Task brief = Please return every record exactly as written, leaving out the pictures.

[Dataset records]
********************

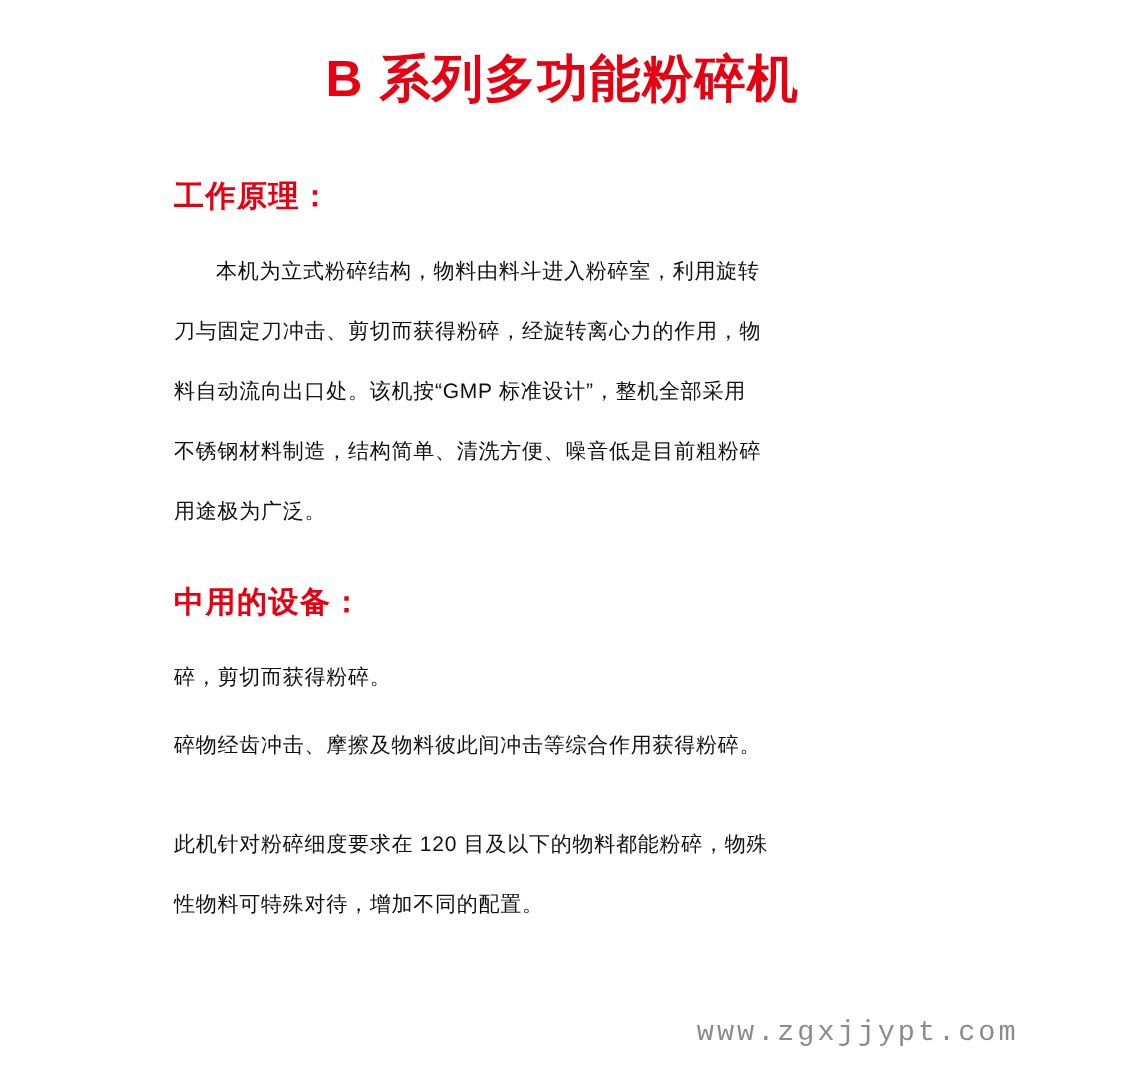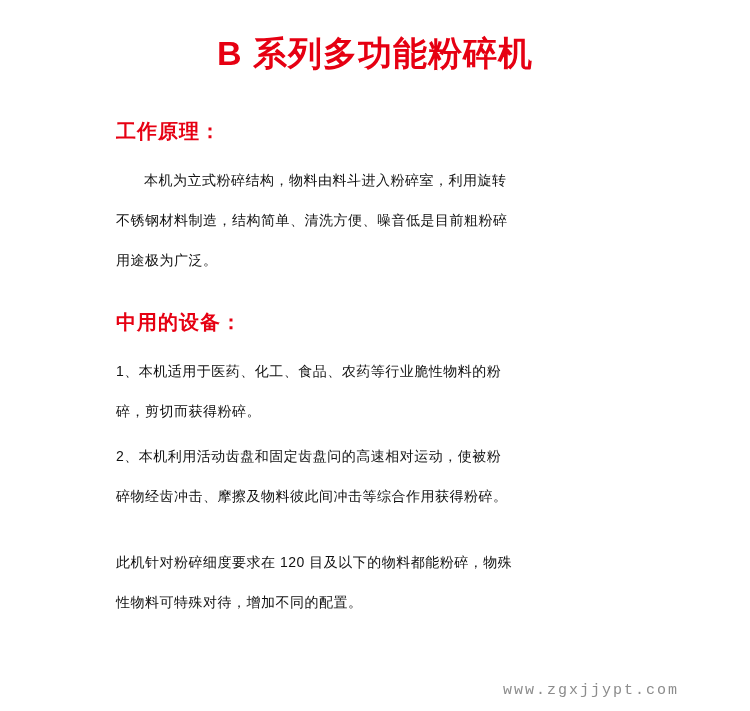--- a/index.html
+++ b/index.html
@@ -71,6 +71,7 @@
 
   <div class="para">
     <div class="line indent">本机为立式粉碎结构，物料由料斗进入粉碎室，利用旋转</div>
+    <div class="line">刀与固定刀冲击、剪切而获得粉碎，经旋转离心力的作用，物</div>
     <div class="line">不锈钢材料制造，结构简单、清洗方便、噪音低是目前粗粉碎</div>
     <div class="line">用途极为广泛。</div>
   </div>

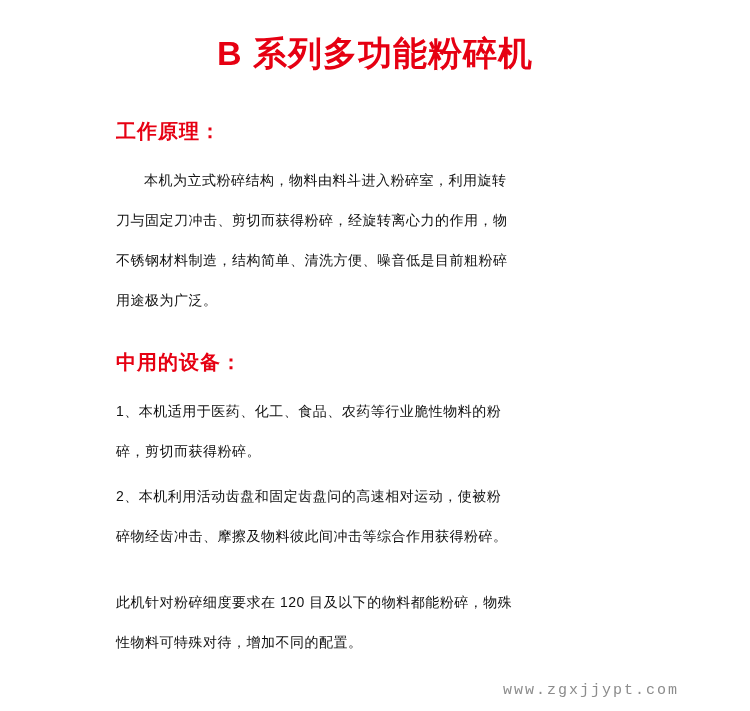--- a/index.html
+++ b/index.html
@@ -72,6 +72,7 @@
   <div class="para">
     <div class="line indent">本机为立式粉碎结构，物料由料斗进入粉碎室，利用旋转</div>
     <div class="line">刀与固定刀冲击、剪切而获得粉碎，经旋转离心力的作用，物</div>
+    <div class="line">料自动流向出口处。该机按“GMP 标准设计”，整机全部采用</div>
     <div class="line">不锈钢材料制造，结构简单、清洗方便、噪音低是目前粗粉碎</div>
     <div class="line">用途极为广泛。</div>
   </div>

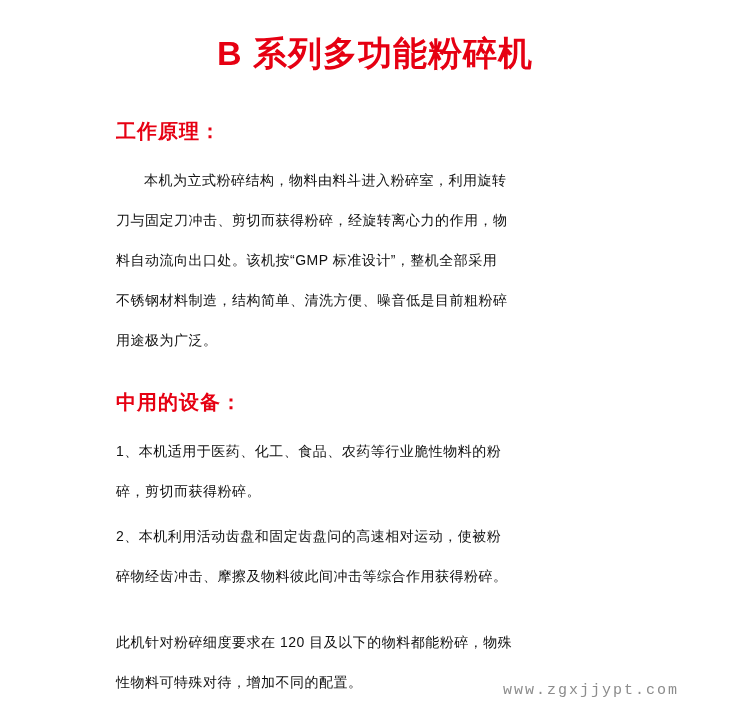--- a/index.html
+++ b/index.html
@@ -81,7 +81,6 @@
 
   <div class="para">
     <div class="list-item">
-      <div class="line">1、本机适用于医药、化工、食品、农药等行业脆性物料的粉</div>
       <div class="line">碎，剪切而获得粉碎。</div>
     </div>
     <div class="list-item">

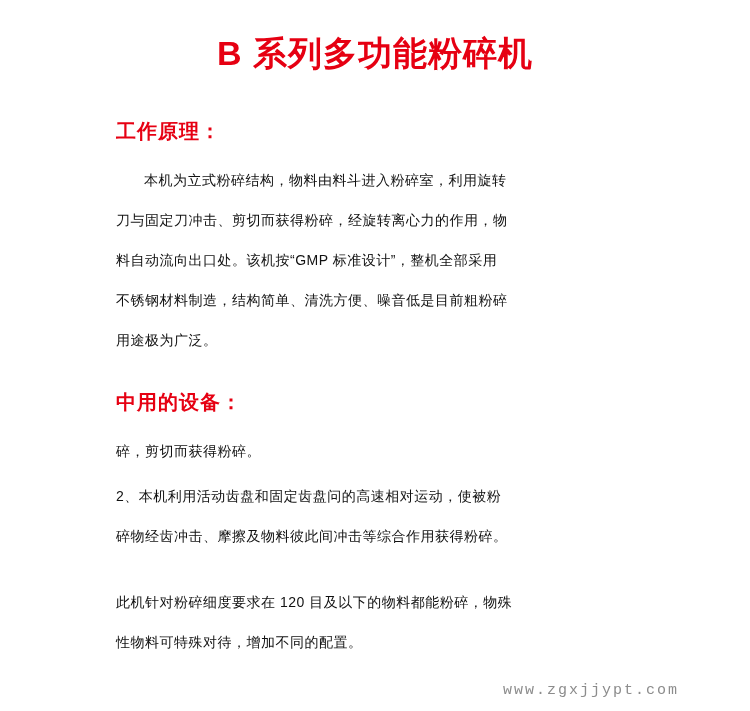--- a/index.html
+++ b/index.html
@@ -84,7 +84,6 @@
       <div class="line">碎，剪切而获得粉碎。</div>
     </div>
     <div class="list-item">
-      <div class="line">2、本机利用活动齿盘和固定齿盘问的高速相对运动，使被粉</div>
       <div class="line">碎物经齿冲击、摩擦及物料彼此间冲击等综合作用获得粉碎。</div>
     </div>
   </div>

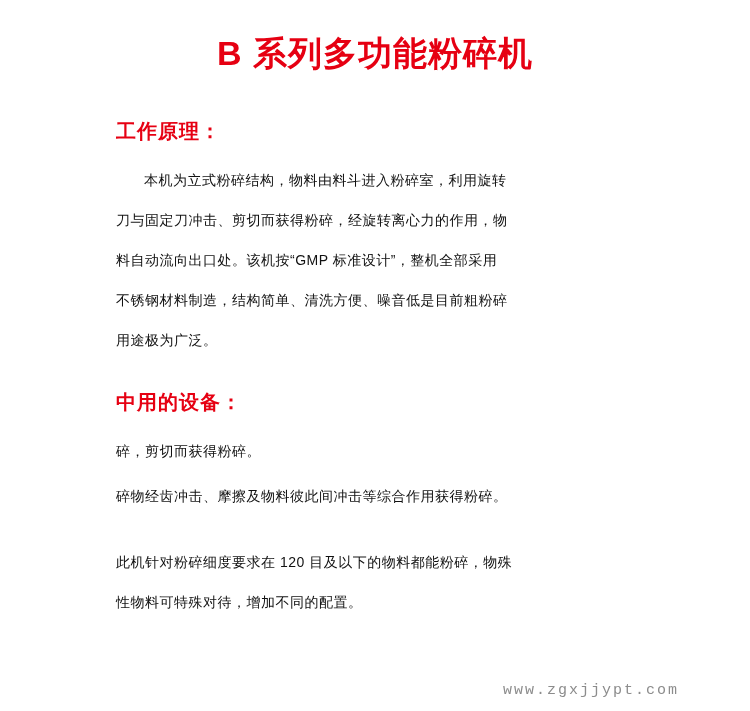--- a/index.html
+++ b/index.html
@@ -55,7 +55,7 @@
     right: 27px;
     bottom: 12px;
     font-family: "Liberation Mono", "DejaVu Sans Mono", monospace;
-    font-size: 15px;
+    font-size: 19px;
     letter-spacing: 2px;
     color: var(--watermark-gray);
   }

********************

Solution below =
--- a/index.html
+++ b/index.html
@@ -71,6 +71,7 @@
 
   <div class="para">
     <div class="line indent">本机为立式粉碎结构，物料由料斗进入粉碎室，利用旋转</div>
+    <div class="line">刀与固定刀冲击、剪切而获得粉碎，经旋转离心力的作用，物</div>
     <div class="line">不锈钢材料制造，结构简单、清洗方便、噪音低是目前粗粉碎</div>
     <div class="line">用途极为广泛。</div>
   </div>

--- a/index.html
+++ b/index.html
@@ -72,6 +72,7 @@
   <div class="para">
     <div class="line indent">本机为立式粉碎结构，物料由料斗进入粉碎室，利用旋转</div>
     <div class="line">刀与固定刀冲击、剪切而获得粉碎，经旋转离心力的作用，物</div>
+    <div class="line">料自动流向出口处。该机按“GMP 标准设计”，整机全部采用</div>
     <div class="line">不锈钢材料制造，结构简单、清洗方便、噪音低是目前粗粉碎</div>
     <div class="line">用途极为广泛。</div>
   </div>

--- a/index.html
+++ b/index.html
@@ -81,7 +81,6 @@
 
   <div class="para">
     <div class="list-item">
-      <div class="line">1、本机适用于医药、化工、食品、农药等行业脆性物料的粉</div>
       <div class="line">碎，剪切而获得粉碎。</div>
     </div>
     <div class="list-item">

--- a/index.html
+++ b/index.html
@@ -84,7 +84,6 @@
       <div class="line">碎，剪切而获得粉碎。</div>
     </div>
     <div class="list-item">
-      <div class="line">2、本机利用活动齿盘和固定齿盘问的高速相对运动，使被粉</div>
       <div class="line">碎物经齿冲击、摩擦及物料彼此间冲击等综合作用获得粉碎。</div>
     </div>
   </div>

--- a/index.html
+++ b/index.html
@@ -55,7 +55,7 @@
     right: 27px;
     bottom: 12px;
     font-family: "Liberation Mono", "DejaVu Sans Mono", monospace;
-    font-size: 15px;
+    font-size: 19px;
     letter-spacing: 2px;
     color: var(--watermark-gray);
   }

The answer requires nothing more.